>>

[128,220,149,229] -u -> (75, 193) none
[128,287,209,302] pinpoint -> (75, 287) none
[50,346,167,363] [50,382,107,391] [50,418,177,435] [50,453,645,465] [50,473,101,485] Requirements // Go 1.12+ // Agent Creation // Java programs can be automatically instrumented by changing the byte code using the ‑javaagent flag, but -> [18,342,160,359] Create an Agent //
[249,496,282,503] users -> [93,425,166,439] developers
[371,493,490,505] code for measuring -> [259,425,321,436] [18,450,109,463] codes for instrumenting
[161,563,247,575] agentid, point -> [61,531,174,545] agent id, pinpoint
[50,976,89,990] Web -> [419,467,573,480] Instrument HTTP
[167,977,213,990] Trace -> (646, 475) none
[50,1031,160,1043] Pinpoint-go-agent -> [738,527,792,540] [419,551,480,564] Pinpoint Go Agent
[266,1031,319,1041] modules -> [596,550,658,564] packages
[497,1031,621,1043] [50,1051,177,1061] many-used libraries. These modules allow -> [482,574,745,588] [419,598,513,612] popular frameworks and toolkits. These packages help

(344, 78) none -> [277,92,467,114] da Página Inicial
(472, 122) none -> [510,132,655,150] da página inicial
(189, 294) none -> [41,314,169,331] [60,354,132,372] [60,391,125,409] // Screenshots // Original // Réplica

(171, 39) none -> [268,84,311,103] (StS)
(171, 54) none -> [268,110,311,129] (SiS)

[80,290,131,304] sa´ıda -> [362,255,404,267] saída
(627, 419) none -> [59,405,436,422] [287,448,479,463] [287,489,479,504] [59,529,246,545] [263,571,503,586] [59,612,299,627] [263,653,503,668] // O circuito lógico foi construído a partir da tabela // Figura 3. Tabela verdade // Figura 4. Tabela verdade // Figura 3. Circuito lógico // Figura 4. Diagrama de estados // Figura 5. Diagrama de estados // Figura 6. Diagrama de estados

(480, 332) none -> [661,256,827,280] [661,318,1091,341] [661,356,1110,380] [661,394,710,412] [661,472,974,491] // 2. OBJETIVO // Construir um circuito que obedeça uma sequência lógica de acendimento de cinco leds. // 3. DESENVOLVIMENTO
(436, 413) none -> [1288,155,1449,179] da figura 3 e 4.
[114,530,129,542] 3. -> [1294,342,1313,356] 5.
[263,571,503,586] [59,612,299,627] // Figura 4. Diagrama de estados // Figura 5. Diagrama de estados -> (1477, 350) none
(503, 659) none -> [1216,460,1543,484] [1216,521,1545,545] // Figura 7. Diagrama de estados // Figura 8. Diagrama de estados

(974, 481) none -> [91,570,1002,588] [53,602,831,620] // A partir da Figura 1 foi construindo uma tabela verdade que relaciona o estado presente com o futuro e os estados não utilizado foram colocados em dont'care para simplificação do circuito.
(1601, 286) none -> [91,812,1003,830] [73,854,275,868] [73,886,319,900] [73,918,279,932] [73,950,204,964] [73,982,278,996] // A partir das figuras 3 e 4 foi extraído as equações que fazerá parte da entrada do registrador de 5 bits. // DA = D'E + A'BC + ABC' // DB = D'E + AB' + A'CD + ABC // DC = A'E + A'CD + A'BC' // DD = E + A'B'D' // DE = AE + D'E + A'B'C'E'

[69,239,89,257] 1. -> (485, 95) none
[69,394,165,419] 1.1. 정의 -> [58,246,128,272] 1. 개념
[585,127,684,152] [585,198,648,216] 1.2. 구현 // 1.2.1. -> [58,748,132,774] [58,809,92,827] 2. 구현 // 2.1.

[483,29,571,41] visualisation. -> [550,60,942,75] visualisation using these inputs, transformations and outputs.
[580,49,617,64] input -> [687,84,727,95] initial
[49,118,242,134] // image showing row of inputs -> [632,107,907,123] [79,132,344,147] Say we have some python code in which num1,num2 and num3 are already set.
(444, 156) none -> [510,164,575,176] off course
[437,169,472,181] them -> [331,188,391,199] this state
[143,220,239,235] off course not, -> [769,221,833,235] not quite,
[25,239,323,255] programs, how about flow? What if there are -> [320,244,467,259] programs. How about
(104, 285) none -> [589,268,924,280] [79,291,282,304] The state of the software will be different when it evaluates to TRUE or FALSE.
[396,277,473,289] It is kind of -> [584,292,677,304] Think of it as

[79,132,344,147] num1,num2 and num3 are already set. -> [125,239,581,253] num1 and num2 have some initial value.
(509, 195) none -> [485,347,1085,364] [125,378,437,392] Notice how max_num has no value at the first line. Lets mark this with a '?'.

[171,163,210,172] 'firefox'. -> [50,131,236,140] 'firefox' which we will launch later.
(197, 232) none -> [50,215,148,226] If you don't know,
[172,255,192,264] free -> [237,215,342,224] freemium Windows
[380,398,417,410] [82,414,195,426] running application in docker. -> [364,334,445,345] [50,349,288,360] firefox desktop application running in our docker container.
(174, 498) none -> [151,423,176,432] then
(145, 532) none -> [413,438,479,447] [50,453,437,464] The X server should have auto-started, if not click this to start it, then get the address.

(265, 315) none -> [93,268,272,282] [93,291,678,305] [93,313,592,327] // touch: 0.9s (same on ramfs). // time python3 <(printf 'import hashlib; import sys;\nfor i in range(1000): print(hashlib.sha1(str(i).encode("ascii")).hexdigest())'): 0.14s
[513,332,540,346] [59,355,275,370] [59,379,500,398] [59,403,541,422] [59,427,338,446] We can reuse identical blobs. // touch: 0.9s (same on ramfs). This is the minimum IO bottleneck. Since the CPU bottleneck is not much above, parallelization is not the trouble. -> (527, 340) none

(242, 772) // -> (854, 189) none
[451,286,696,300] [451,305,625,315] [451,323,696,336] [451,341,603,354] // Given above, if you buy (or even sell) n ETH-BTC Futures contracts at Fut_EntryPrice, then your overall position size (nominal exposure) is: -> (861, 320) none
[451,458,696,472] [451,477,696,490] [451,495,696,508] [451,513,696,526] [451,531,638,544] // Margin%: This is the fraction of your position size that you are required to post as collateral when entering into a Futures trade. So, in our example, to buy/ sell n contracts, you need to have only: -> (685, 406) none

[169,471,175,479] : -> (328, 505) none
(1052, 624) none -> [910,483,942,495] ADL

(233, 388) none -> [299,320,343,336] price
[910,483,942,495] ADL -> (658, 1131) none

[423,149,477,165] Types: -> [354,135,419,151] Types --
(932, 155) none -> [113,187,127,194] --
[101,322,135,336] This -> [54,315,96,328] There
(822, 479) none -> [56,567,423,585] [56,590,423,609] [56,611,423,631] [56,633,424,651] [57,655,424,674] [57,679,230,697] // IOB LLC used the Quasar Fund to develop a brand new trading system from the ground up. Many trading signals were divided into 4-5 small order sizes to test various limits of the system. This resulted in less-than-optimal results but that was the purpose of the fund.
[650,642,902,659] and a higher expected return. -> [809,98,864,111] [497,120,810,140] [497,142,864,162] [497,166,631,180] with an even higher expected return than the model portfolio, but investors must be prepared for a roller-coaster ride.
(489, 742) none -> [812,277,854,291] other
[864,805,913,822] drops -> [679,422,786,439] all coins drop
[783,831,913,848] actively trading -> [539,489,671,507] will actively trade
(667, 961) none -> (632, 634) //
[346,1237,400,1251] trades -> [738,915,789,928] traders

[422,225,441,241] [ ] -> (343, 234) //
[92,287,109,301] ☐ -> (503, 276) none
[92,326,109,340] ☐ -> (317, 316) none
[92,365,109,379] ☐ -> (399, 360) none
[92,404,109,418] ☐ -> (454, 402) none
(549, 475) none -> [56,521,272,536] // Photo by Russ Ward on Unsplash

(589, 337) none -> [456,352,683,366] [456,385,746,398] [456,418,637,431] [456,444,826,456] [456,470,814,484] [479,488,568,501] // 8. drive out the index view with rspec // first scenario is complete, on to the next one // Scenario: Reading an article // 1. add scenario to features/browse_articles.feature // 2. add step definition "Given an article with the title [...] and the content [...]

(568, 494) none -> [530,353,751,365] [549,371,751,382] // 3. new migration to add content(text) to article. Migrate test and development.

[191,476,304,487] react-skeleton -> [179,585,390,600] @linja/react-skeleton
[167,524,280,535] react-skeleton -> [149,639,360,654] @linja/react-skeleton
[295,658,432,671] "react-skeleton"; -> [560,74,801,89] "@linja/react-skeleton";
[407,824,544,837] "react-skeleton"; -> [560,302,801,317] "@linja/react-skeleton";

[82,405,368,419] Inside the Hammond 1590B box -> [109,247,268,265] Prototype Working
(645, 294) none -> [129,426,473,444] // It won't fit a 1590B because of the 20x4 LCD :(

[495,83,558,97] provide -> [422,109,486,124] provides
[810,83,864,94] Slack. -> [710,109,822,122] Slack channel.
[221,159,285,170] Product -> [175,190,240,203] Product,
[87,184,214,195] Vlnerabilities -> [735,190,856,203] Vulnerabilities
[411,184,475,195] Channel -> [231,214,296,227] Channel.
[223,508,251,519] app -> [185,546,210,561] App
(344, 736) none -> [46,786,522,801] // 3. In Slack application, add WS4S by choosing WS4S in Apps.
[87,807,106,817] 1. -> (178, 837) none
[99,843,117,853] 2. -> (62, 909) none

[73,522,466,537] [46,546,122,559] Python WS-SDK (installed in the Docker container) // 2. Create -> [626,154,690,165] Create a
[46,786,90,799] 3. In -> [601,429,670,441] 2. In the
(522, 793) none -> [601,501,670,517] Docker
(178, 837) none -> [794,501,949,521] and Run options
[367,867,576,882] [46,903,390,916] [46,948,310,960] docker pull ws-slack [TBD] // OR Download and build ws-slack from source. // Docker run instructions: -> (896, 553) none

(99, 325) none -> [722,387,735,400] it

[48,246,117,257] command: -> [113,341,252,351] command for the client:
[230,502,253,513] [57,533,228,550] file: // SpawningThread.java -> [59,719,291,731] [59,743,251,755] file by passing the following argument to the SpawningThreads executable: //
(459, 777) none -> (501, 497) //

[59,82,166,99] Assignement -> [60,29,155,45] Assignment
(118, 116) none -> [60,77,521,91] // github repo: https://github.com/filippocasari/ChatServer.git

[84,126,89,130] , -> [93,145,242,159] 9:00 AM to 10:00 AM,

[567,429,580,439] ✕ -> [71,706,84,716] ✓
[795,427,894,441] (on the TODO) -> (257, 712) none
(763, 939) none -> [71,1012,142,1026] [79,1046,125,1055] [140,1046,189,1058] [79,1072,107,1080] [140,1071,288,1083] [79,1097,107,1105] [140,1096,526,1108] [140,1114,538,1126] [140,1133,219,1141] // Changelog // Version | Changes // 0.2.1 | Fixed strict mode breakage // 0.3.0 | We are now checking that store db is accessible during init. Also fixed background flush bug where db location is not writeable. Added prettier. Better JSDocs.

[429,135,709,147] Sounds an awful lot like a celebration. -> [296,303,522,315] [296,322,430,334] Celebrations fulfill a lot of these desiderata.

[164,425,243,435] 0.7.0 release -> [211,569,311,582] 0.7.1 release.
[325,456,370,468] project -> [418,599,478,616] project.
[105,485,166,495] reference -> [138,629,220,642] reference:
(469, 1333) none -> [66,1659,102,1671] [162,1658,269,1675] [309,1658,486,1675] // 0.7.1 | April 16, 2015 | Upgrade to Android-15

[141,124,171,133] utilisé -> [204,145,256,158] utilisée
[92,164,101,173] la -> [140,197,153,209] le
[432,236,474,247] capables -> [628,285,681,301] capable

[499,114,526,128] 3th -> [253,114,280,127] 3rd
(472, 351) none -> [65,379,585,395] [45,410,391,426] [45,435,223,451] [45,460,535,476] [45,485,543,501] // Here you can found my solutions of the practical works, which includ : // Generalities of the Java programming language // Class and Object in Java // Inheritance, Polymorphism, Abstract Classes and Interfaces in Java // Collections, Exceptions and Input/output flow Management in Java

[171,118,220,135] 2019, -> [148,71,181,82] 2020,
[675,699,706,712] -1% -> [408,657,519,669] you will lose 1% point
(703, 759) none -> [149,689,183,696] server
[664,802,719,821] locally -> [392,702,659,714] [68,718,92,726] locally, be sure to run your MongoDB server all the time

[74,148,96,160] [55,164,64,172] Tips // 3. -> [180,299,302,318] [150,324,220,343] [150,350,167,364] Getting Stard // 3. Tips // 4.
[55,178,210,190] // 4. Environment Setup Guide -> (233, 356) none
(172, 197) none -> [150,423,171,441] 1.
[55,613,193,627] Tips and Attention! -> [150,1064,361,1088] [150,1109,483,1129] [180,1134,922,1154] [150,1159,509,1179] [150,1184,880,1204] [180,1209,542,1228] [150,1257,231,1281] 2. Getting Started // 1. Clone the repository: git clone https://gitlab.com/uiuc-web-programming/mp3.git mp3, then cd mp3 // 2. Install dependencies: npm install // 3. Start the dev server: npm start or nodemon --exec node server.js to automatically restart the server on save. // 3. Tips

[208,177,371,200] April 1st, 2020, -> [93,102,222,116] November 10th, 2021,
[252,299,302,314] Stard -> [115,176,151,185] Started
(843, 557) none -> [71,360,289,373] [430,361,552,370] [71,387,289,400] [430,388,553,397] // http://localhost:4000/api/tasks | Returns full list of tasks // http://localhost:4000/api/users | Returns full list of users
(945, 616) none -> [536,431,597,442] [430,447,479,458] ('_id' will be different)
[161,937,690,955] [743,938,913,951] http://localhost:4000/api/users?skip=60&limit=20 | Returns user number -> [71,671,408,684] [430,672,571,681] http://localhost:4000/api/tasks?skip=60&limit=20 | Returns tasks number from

<<

When a line in the data above contains the string "test", copy that line.

(822, 479) none -> [56,567,423,585] [56,590,423,609] [56,611,423,631] [56,633,424,651] [57,655,424,674] [57,679,230,697] // IOB LLC used the Quasar Fund to develop a brand new trading system from the ground up. Many trading signals were divided into 4-5 small order sizes to test various limits of the system. This resulted in less-than-optimal results but that was the purpose of the fund.
(568, 494) none -> [530,353,751,365] [549,371,751,382] // 3. new migration to add content(text) to article. Migrate test and development.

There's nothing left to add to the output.